What you should do:
Please retype all the records below exactly as they read.

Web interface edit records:
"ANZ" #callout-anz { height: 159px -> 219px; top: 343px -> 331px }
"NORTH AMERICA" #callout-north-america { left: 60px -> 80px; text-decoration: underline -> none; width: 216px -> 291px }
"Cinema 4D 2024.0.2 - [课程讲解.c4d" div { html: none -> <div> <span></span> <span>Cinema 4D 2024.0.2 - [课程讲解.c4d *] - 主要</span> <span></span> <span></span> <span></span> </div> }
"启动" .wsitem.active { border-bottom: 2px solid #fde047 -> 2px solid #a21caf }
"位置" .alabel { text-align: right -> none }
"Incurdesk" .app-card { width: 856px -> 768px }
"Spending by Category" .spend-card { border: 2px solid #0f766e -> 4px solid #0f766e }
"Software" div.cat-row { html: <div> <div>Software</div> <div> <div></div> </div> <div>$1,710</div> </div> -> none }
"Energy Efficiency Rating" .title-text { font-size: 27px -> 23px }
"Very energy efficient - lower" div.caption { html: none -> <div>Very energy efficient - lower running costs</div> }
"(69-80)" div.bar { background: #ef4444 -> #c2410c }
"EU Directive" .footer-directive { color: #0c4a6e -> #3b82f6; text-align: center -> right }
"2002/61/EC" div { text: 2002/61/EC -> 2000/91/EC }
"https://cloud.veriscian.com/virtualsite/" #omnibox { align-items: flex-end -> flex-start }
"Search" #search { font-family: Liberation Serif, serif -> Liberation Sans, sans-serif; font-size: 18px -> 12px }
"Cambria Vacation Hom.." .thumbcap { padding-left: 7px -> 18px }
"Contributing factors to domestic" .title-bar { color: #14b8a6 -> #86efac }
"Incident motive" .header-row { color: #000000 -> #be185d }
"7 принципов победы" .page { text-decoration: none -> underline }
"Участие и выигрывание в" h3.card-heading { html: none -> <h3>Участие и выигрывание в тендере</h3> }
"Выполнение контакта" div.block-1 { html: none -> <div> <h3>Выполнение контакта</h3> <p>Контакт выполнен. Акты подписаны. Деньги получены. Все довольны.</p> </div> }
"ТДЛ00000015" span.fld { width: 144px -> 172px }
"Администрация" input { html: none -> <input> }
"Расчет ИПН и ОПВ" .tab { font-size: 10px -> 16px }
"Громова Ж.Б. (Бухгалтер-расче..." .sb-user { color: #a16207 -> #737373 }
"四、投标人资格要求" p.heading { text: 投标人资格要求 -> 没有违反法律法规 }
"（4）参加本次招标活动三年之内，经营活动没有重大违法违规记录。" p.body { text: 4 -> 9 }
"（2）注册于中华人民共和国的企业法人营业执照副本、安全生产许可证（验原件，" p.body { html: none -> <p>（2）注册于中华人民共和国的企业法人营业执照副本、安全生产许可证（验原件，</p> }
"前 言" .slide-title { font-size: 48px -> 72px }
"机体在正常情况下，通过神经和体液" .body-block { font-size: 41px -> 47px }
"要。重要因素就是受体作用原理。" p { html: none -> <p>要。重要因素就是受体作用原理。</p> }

Reply:
"ANZ" #callout-anz { height: 159px -> 219px; top: 343px -> 331px }
"NORTH AMERICA" #callout-north-america { left: 60px -> 80px; text-decoration: underline -> none; width: 216px -> 291px }
"Cinema 4D 2024.0.2 - [课程讲解.c4d" div { html: none -> <div> <span></span> <span>Cinema 4D 2024.0.2 - [课程讲解.c4d *] - 主要</span> <span></span> <span></span> <span></span> </div> }
"启动" .wsitem.active { border-bottom: 2px solid #fde047 -> 2px solid #a21caf }
"位置" .alabel { text-align: right -> none }
"Incurdesk" .app-card { width: 856px -> 768px }
"Spending by Category" .spend-card { border: 2px solid #0f766e -> 4px solid #0f766e }
"Software" div.cat-row { html: <div> <div>Software</div> <div> <div></div> </div> <div>$1,710</div> </div> -> none }
"Energy Efficiency Rating" .title-text { font-size: 27px -> 23px }
"Very energy efficient - lower" div.caption { html: none -> <div>Very energy efficient - lower running costs</div> }
"(69-80)" div.bar { background: #ef4444 -> #c2410c }
"EU Directive" .footer-directive { color: #0c4a6e -> #3b82f6; text-align: center -> right }
"2002/61/EC" div { text: 2002/61/EC -> 2000/91/EC }
"https://cloud.veriscian.com/virtualsite/" #omnibox { align-items: flex-end -> flex-start }
"Search" #search { font-family: Liberation Serif, serif -> Liberation Sans, sans-serif; font-size: 18px -> 12px }
"Cambria Vacation Hom.." .thumbcap { padding-left: 7px -> 18px }
"Contributing factors to domestic" .title-bar { color: #14b8a6 -> #86efac }
"Incident motive" .header-row { color: #000000 -> #be185d }
"7 принципов победы" .page { text-decoration: none -> underline }
"Участие и выигрывание в" h3.card-heading { html: none -> <h3>Участие и выигрывание в тендере</h3> }
"Выполнение контакта" div.block-1 { html: none -> <div> <h3>Выполнение контакта</h3> <p>Контакт выполнен. Акты подписаны. Деньги получены. Все довольны.</p> </div> }
"ТДЛ00000015" span.fld { width: 144px -> 172px }
"Администрация" input { html: none -> <input> }
"Расчет ИПН и ОПВ" .tab { font-size: 10px -> 16px }
"Громова Ж.Б. (Бухгалтер-расче..." .sb-user { color: #a16207 -> #737373 }
"四、投标人资格要求" p.heading { text: 投标人资格要求 -> 没有违反法律法规 }
"（4）参加本次招标活动三年之内，经营活动没有重大违法违规记录。" p.body { text: 4 -> 9 }
"（2）注册于中华人民共和国的企业法人营业执照副本、安全生产许可证（验原件，" p.body { html: none -> <p>（2）注册于中华人民共和国的企业法人营业执照副本、安全生产许可证（验原件，</p> }
"前 言" .slide-title { font-size: 48px -> 72px }
"机体在正常情况下，通过神经和体液" .body-block { font-size: 41px -> 47px }
"要。重要因素就是受体作用原理。" p { html: none -> <p>要。重要因素就是受体作用原理。</p> }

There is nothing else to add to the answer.